AUTHOR=He Hongliang , Zhang Chi , Chen Jie , Geng Ruizhe , Chen Luyang , Liang Yongsheng , Lu Yanchang , Wu Jihua , Xu Yongjie TITLE=A Hybrid-Attention Nested UNet for Nuclear Segmentation in Histopathological Images JOURNAL=Frontiers in Molecular Biosciences VOLUME=8 YEAR=2021 URL=https://www.frontiersin.org/journals/molecular-biosciences/articles/10.3389/fmolb.2021.614174 DOI=10.3389/fmolb.2021.614174 ISSN=2296-889X ABSTRACT=

Nuclear segmentation of histopathological images is a crucial step in computer-aided image analysis. There are complex, diverse, dense, and even overlapping nuclei in these histopathological images, leading to a challenging task of nuclear segmentation. To overcome this challenge, this paper proposes a hybrid-attention nested UNet (Han-Net), which consists of two modules: a hybrid nested U-shaped network (H-part) and a hybrid attention block (A-part). H-part combines a nested multi-depth U-shaped network and a dense network with full resolution to capture more effective features.
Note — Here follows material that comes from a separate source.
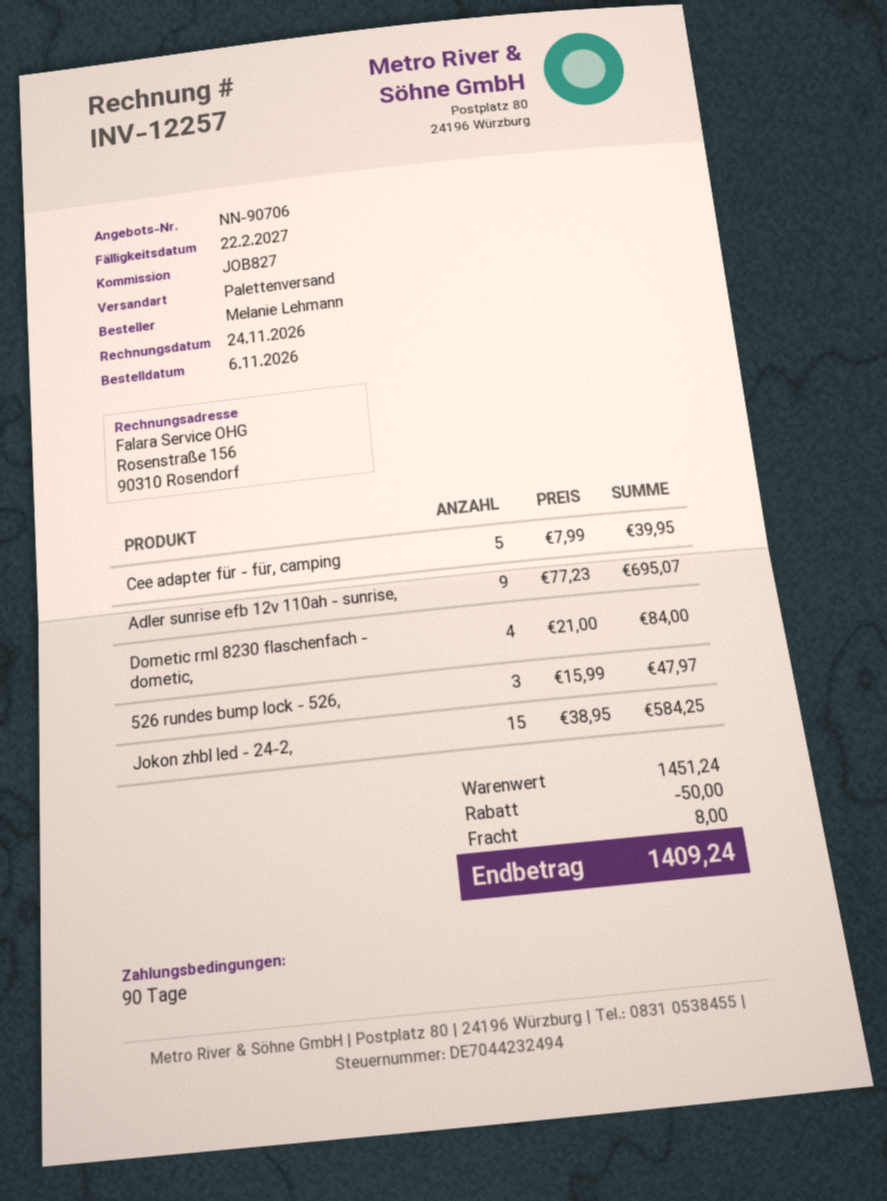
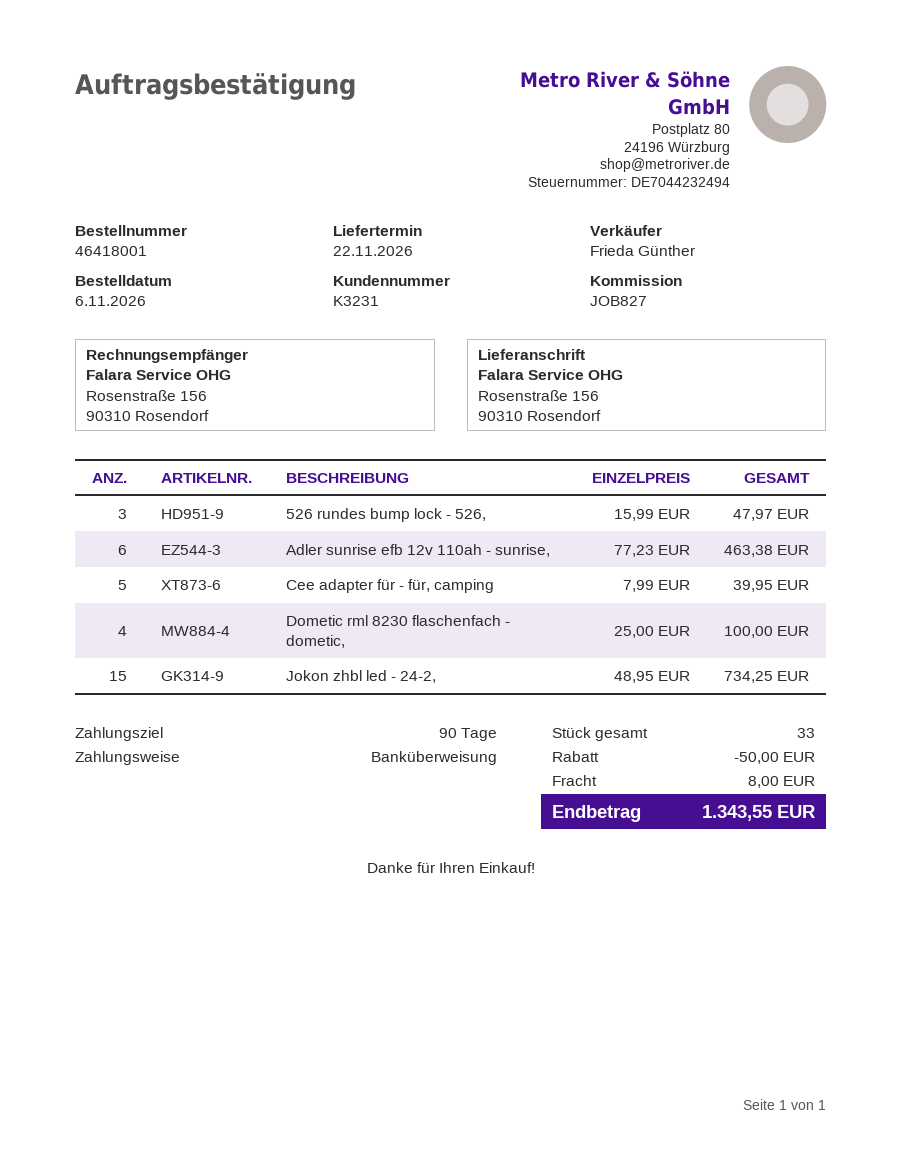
Adler sunrise efb 12v 110ah - sunrise,: 9 x 77.23 = 695.07 -> 6 x 77.23 = 463.38
Dometic rml 8230 flaschenfach - dometic,: 4 x 21.00 = 84.00 -> 4 x 25.00 = 100.00
Jokon zhbl led - 24-2,: 15 x 38.95 = 584.25 -> 15 x 48.95 = 734.25
total: 1409.24 -> 1343.55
A-part is used to explore attention information and build correlations between different pixels. With these two modules, Han-Net extracts discriminative features, which effectively segment the boundaries of not only complex and diverse nuclei but also small and dense nuclei. The comparison in a publicly available multi-organ dataset shows that the proposed model achieves the state-of-the-art performance compared to other models.